In der letzten Länderspielpause im Oktober war die Stimmung beim 1. FC Heidenheim nach der zuvor erlittenen 2:3-Heimniederlage gegen den VfL Bochum nicht die beste. Einen Monat später grüßt der FCH nach vier ungeschlagenen Spielen mit acht Punkten vom vierten Platz und befindet sich trotz der zwischenzeitlich erlittenen 1:4-Pleite im DFB-Pokal bei Werder Bremen wieder auf einem vielversprechenden Weg.

Aktuell ist die Mannschaft von Trainer Frank Schmidt zum ersten Verfolger des Spitzentrios aus Bielefeld, Hamburg und Stuttgart aufgestiegen. Und es spricht im Moment nicht viel dagegen, dass dies auch so bleiben wird. Während stärker eingeschätzte Mannschaften wie die Bundesliga-Absteiger 1. FC Nürnberg und Hannover 96 mit großen Problemen zu kämpfen haben, fehlt es allen übrigen Teams an der nötigen Konstanz, um vorne mitzumischen.
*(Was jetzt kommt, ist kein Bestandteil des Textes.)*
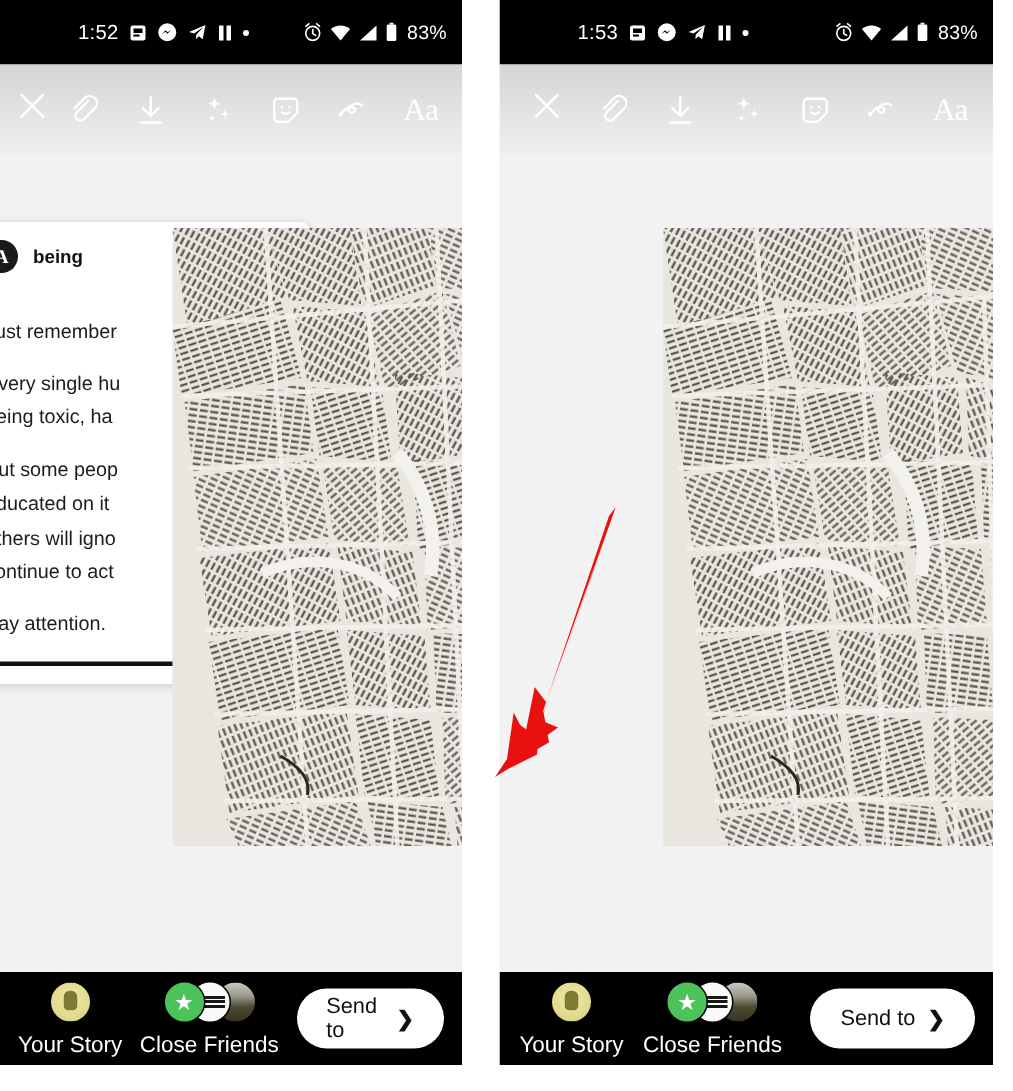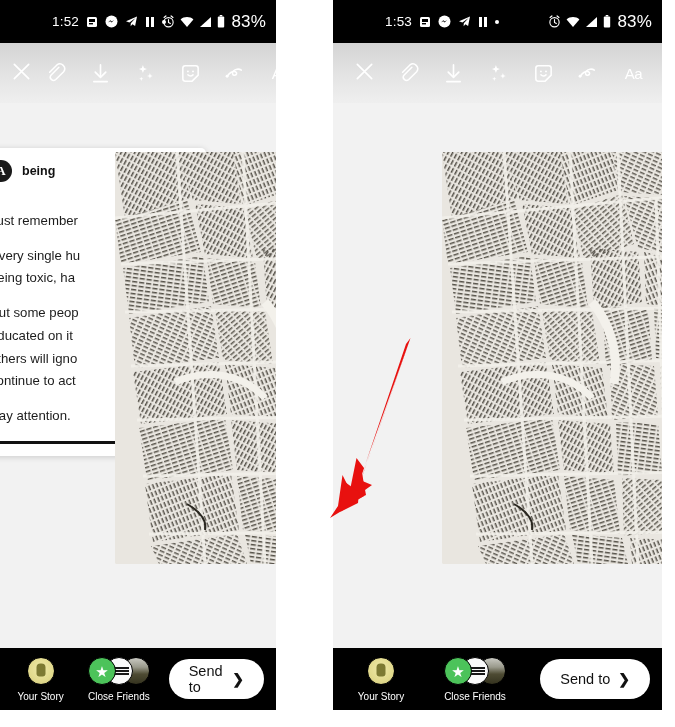--- a/index.html
+++ b/index.html
@@ -19,7 +19,7 @@
     overflow: hidden;
     background: #f1f1f1;
   }
-  .panel.left  { left: 0px;   width: 276px; }
+  .panel.left  { left: 0px;   width: 308px; }
   .panel.right { left: 333px; width: 329px; }
 
   

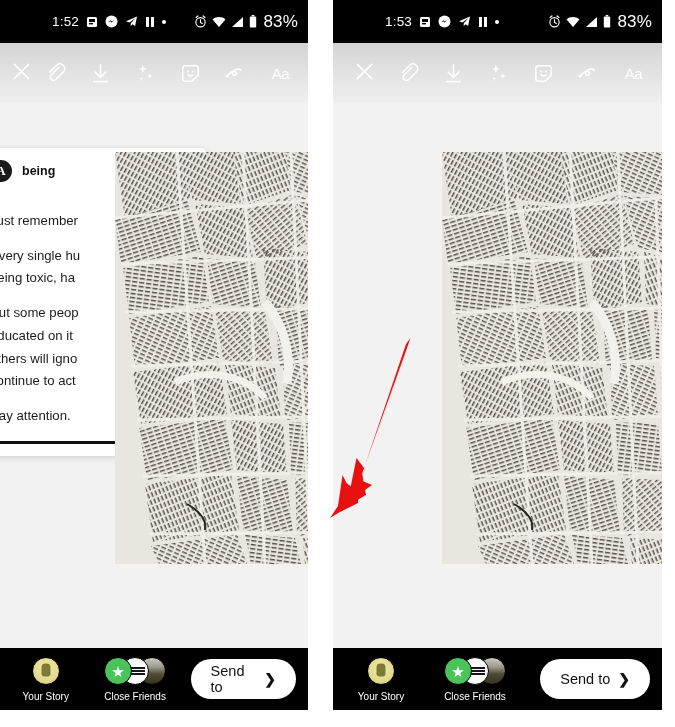--- a/index.html
+++ b/index.html
@@ -46,7 +46,7 @@
     position: absolute; right: 10px; top: 0; height: 43px;
     display: flex; align-items: center; gap: 5px;
   }
-  .sb-batt { font-size: 17px; margin-left: 1px; }
+  .sb-batt { font-size: 13px; margin-left: 1px; }
 
   
   .toolbar {

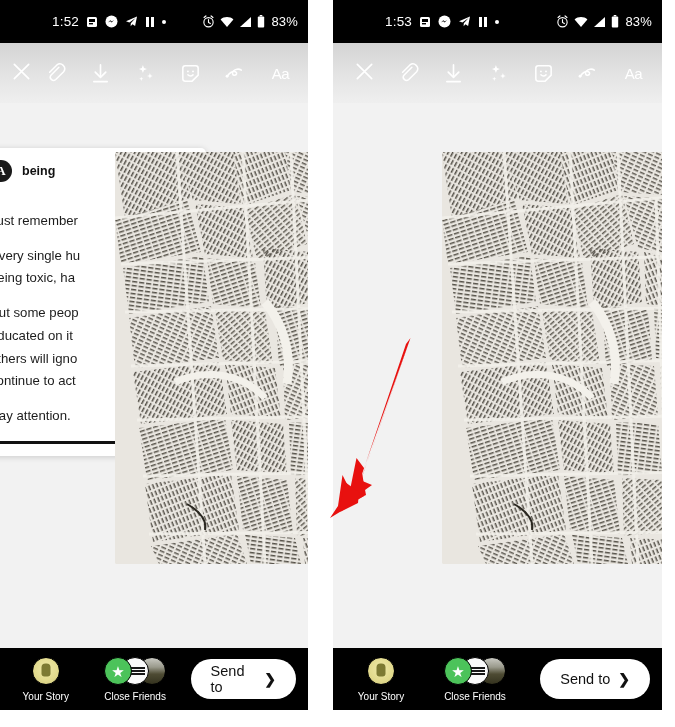--- a/index.html
+++ b/index.html
@@ -66,8 +66,8 @@
   }
   .tb-btn svg { display: block; }
   .tb-aa {
-    color: #ffffff; font-size: 15px; font-weight: 400;
-    font-family: Liberation Sans, sans-serif;
+    color: #ffffff; font-size: 21px; font-weight: 400;
+    font-family: Liberation Serif, serif;
     letter-spacing: -.5px;
   }
 

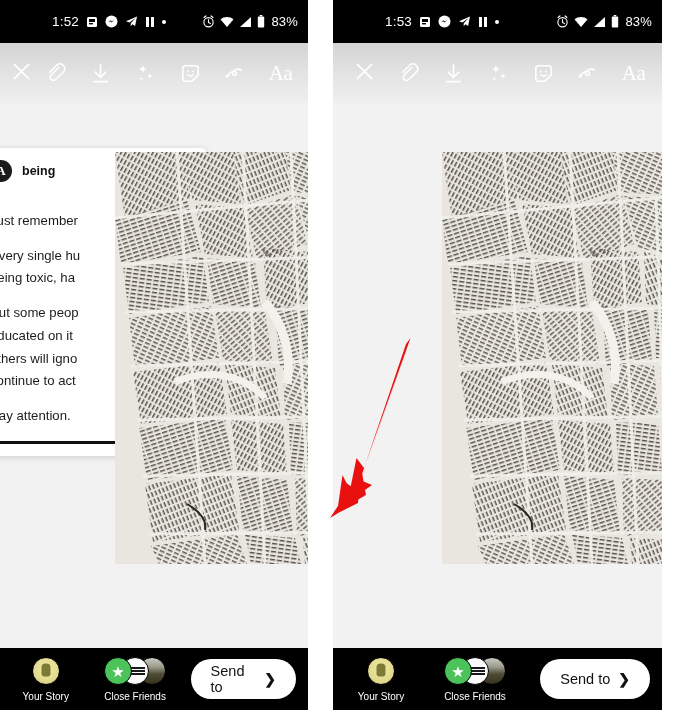--- a/index.html
+++ b/index.html
@@ -146,7 +146,7 @@
     width: 72px;
   }
   .share-target.cf { width: 80px; }
-  .st-label { color: #ffffff; font-size: 10px; margin-top: 5px; white-space: nowrap; }
+  .st-label { color: #ffffff; font-size: 15px; margin-top: 5px; white-space: nowrap; }
   .st-avatars { position: relative; height: 30px; display: flex; align-items: center; }
   .st-av {
     width: 28px; height: 28px; border-radius: 50%;

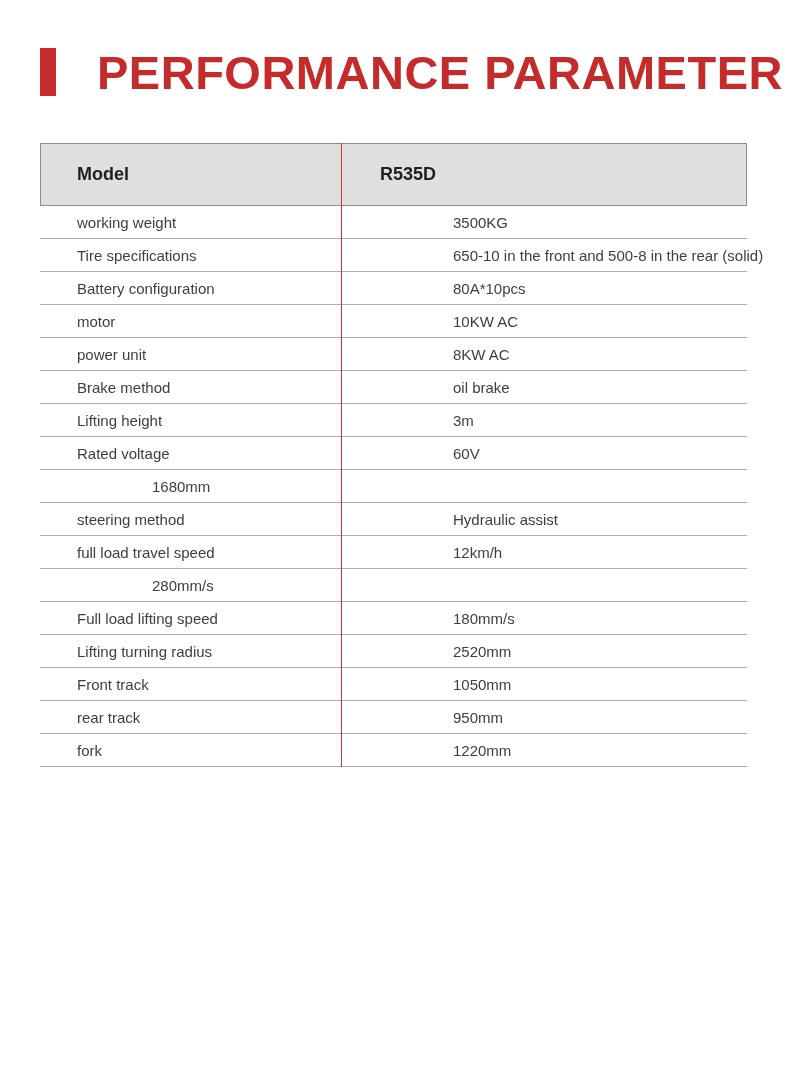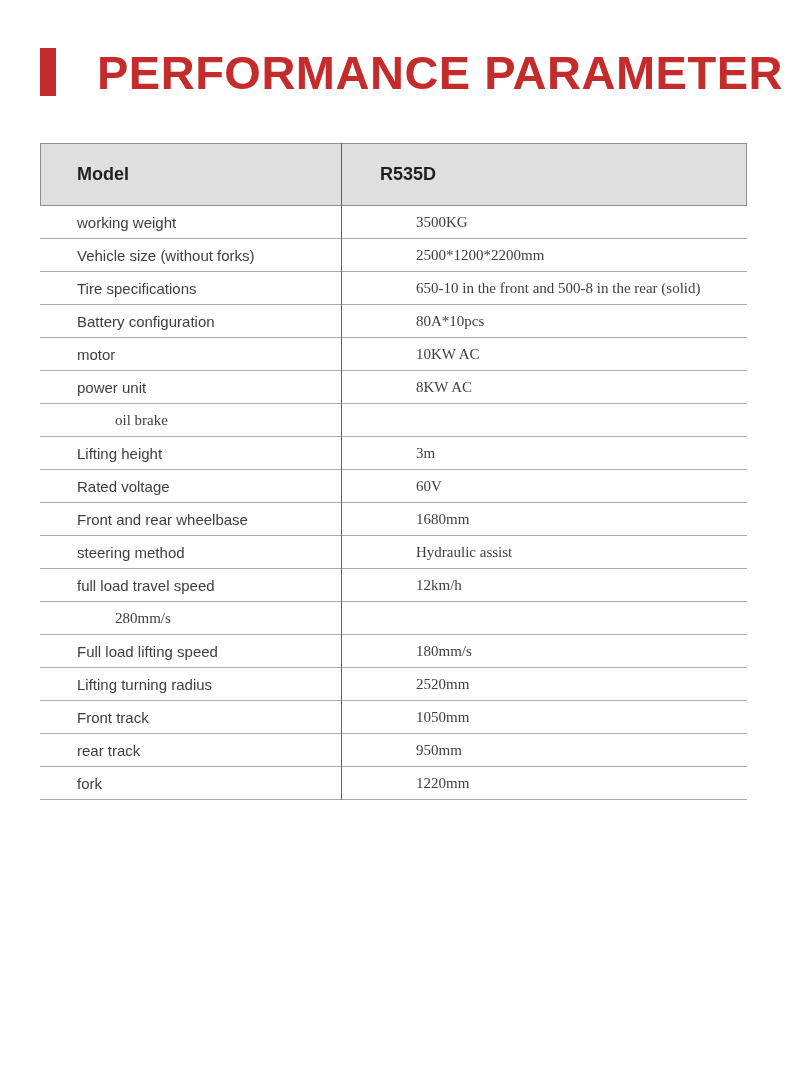--- a/index.html
+++ b/index.html
@@ -51,7 +51,7 @@
   }
   .cell{font-size:15px;color:var(--text);white-space:nowrap;}
   .cell.label{width:301px;padding-left:37px;flex:0 0 auto;}
-  .cell.value{flex:1;padding-left:75px;font-family:Liberation Serif, serif;}
+  .cell.value{flex:1;padding-left:112px;}
   .red-divider{
     position:absolute;top:0;bottom:0;left:301px;width:1px;
     background:var(--divider-red);

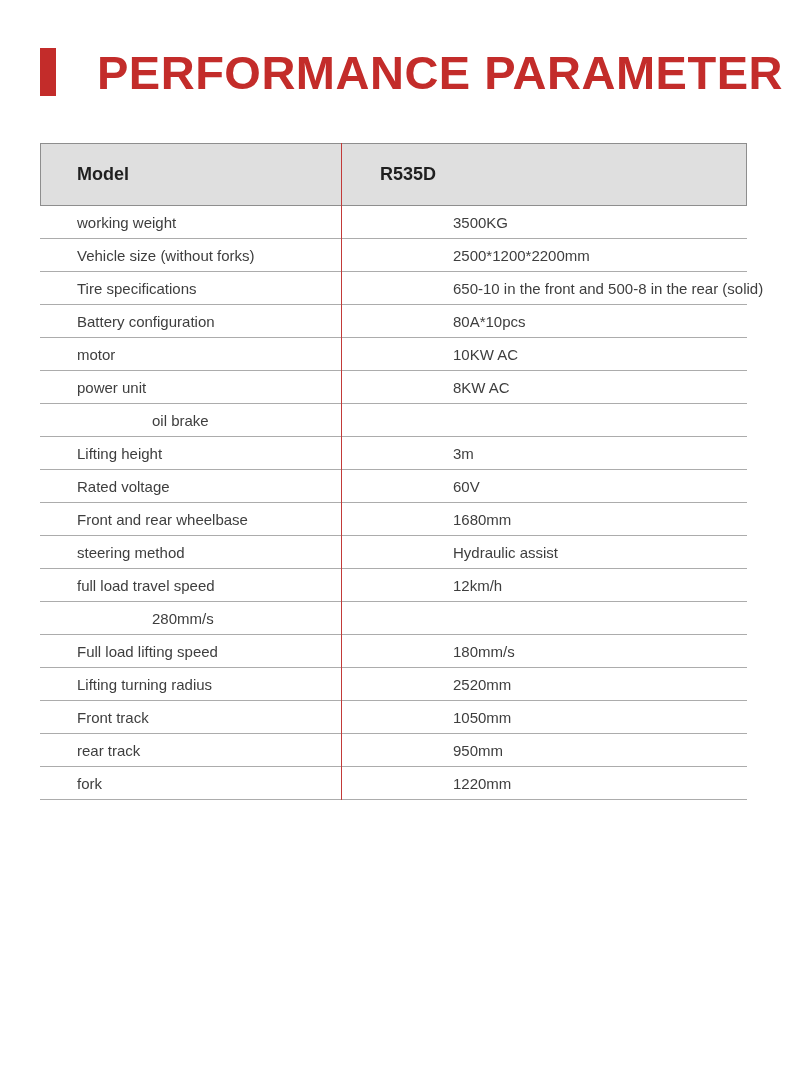--- a/index.html
+++ b/index.html
@@ -78,10 +78,6 @@
           <div class="cell value">3500KG</div>
         </div>
         <div class="row">
-          <div class="cell label">Vehicle size (without forks)</div>
-          <div class="cell value">2500*1200*2200mm</div>
-        </div>
-        <div class="row">
           <div class="cell label">Tire specifications</div>
           <div class="cell value">650-10 in the front and 500-8 in the rear (solid)</div>
         </div>

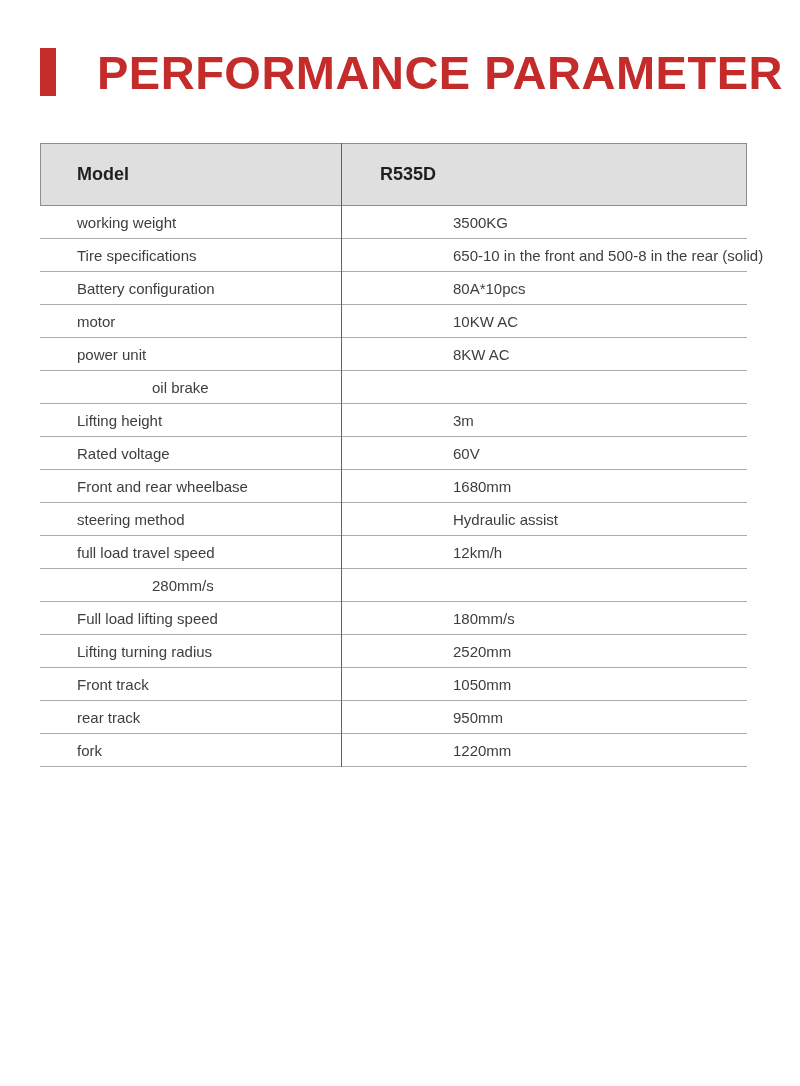--- a/index.html
+++ b/index.html
@@ -94,6 +94,7 @@
           <div class="cell value">8KW AC</div>
         </div>
         <div class="row">
+          <div class="cell label">Brake method</div>
           <div class="cell value">oil brake</div>
         </div>
         <div class="row">

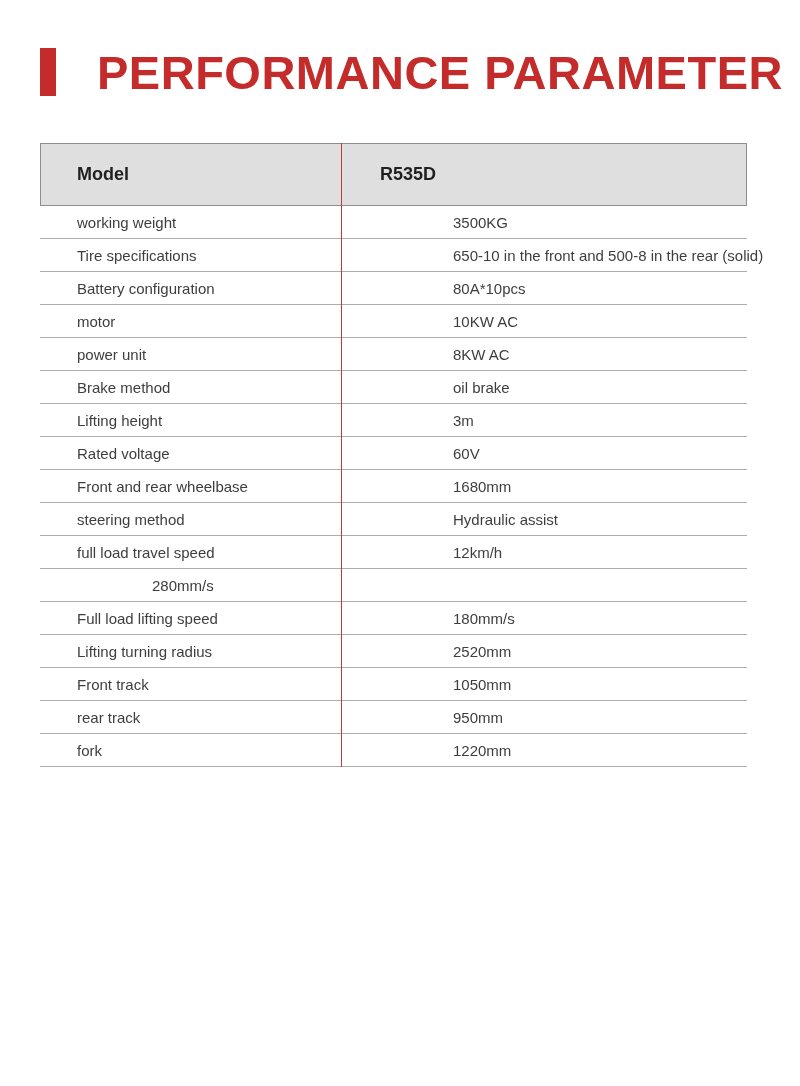--- a/index.html
+++ b/index.html
@@ -106,7 +106,6 @@
           <div class="cell value">60V</div>
         </div>
         <div class="row">
-          <div class="cell label">Front and rear wheelbase</div>
           <div class="cell value">1680mm</div>
         </div>
         <div class="row">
Das freilich galt bis zur Länderspielpause im Oktober auch für den 1. FC Heidenheim, bei dem nun aber die Hoffnung vorhanden ist, dass das zuletzt gezeigte Niveau dauerhaft auf den Platz gebracht werden kann. Und dafür gibt es durchaus einige Argumente. So verfügt Trainer Schmidt zum einen über einen funktionierenden Kern, zum anderen aber auch über gute Alternativen in der zweiten Reihe, sollten Änderungen nötig werden.

Richtungsweisende Spiele vor Weihnachten

Schwerwiegende Abgänge wie von Nikola Dovedan, Robert Andrich oder Robert Glatzel scheinen nach einem wackligen Saisonstart inzwischen weitgehend kompensiert. Das 4:0 am Wochenende gegen Hannover 96 inklusive Doppelpack von Tim Kleindienst, der der Nachfolger Glatzels als verlässlicher Torschütze werden soll, könnte in diesem Zusammenhang ein großer Schritt gewesen sein.

Unter dem Strich stellt der FCH nun mit 21 Toren die zumindest fünftbeste Offensive der Liga, vor allem aber unterbieten nur der VfL Osnabrück und der Hamburger SV (je zwölf) die kassierten 14 Gegentore.

Auch mit Blick auf die vergangenen Jahren, in denen eine stetige Weiterentwicklung vorhanden war, ist Heidenheim im weiteren Saisonverlauf eine gute Rolle zuzutrauen. So war etwa schon letzte Saison die Heimstärke mit ausschlaggebend für den Erfolg. In diesem Jahr scheint sie noch ausgeprägter: Aktuell belegt der FCH Platz vier in der Heimtabelle, über die letzten fünf Heimspiele ist gar nur der HSV stärker vor eigenem Publikum.

Ob es diesmal dazu reicht, tatsächlich um den Aufstieg mitzuspielen, könnten schon die bis Weihnachten wartenden Aufgaben zeigen. Denn nach dem Gastspiel bei Jahn Regensburg und der Partie gegen Greuther Fürth geht es nacheinander zum HSV und gegen Arminia Bielefeld.

Gelingt es in diesen Begegnungen, das in den vergangenen Wochen von wenigen Ausnahmen abgesehen mit Auswärtsunentschieden und Heimsiegen vorhandene Muster beizubehalten, wäre der FCH zum Jahreswechsel wohl ganz vorne mit dabei.